That little dip in the middle?
About 2000 – well, really under Obama. about 2008, the polarization got worse and worse.
I mean, we can speculate why, but that's pretty much when it happened.
But around 2004, 2005, and it gets ramped up. So just pollsters asking people, you know, how do you self-identify?
You know, centrist, far left, far right, strong Republican, strong Democrat, whatever.
And so that middle ground has been shrinking.
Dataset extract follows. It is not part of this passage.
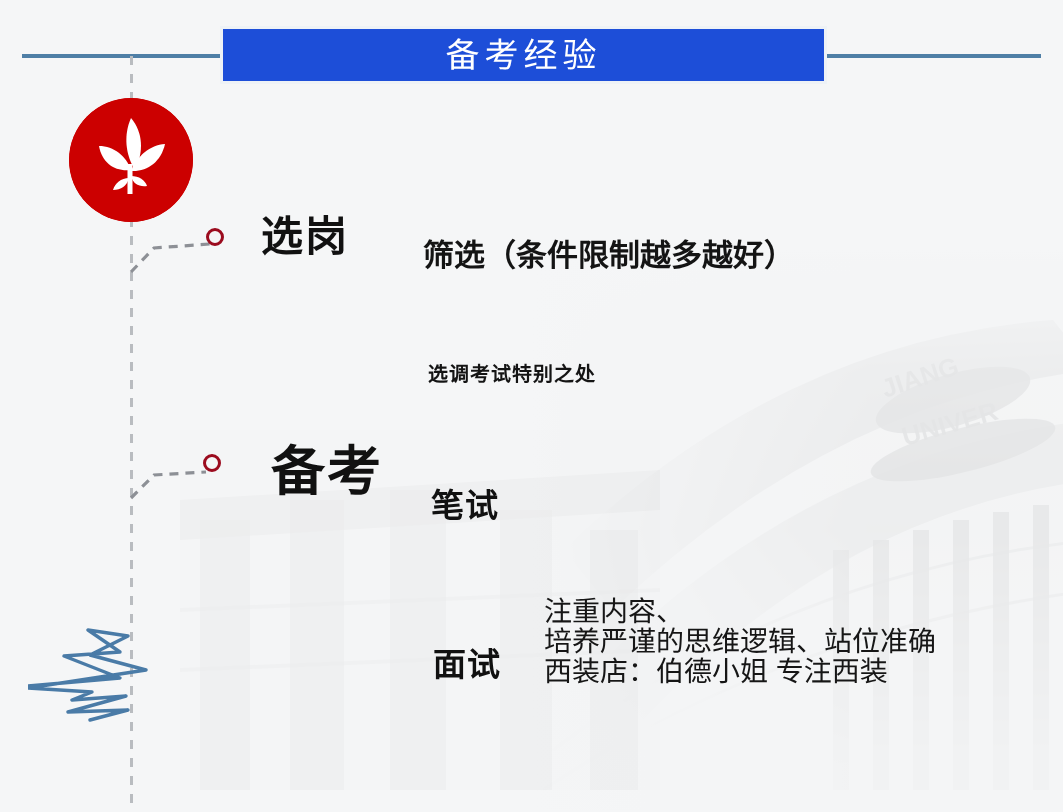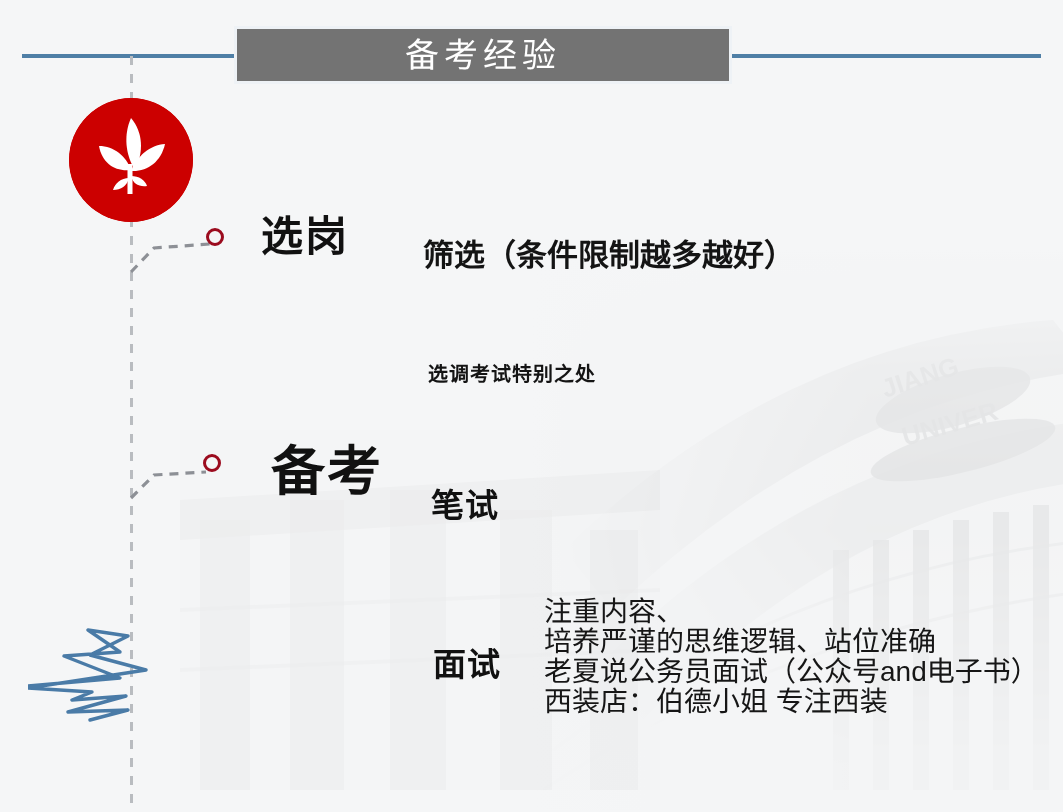"备考经验" .title-banner { background: #737373 -> #1d4ed8; left: 237px -> 223px; width: 492px -> 601px }
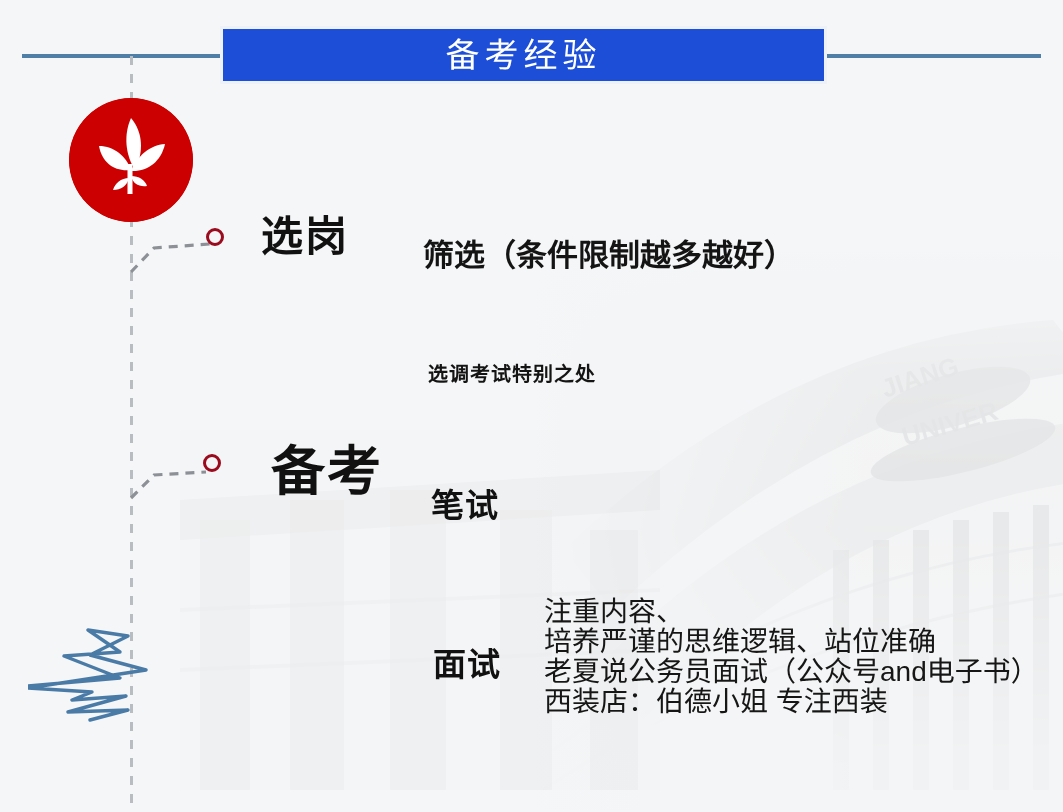"老夏说公务员面试（公众号and电子书）" span.detail-row { html: <span>老夏说公务员面试（公众号and电子书）</span> -> none }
The centers have been shrinking, and the polls have been increasing.
So more and more people are polarized.
Now, conservative talk radio and television or MSNBC, whatever, you want to accuse the media.
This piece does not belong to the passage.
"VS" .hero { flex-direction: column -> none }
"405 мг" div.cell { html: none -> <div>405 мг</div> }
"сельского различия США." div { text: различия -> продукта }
But in general, I think we've just been more polarized in the sense of not just saying,
well, I disagree with you,
I think you're wrong, but that you're evil, you're immoral, you know, this is, you know,
the worst thing that's ever happened to us, and so on. This kind of ramping up of the
catastrophism, you know, it's not healthy. No, no, it's not. You know, another thing I
wanted to talk to you about, Michael, is there's an article today in The Atlantic, which is really interesting. It's about technology.
It's contact tracking technology.
And there's a real concern about this stuff.
First of all, the idea is great that this could free America from quarantine.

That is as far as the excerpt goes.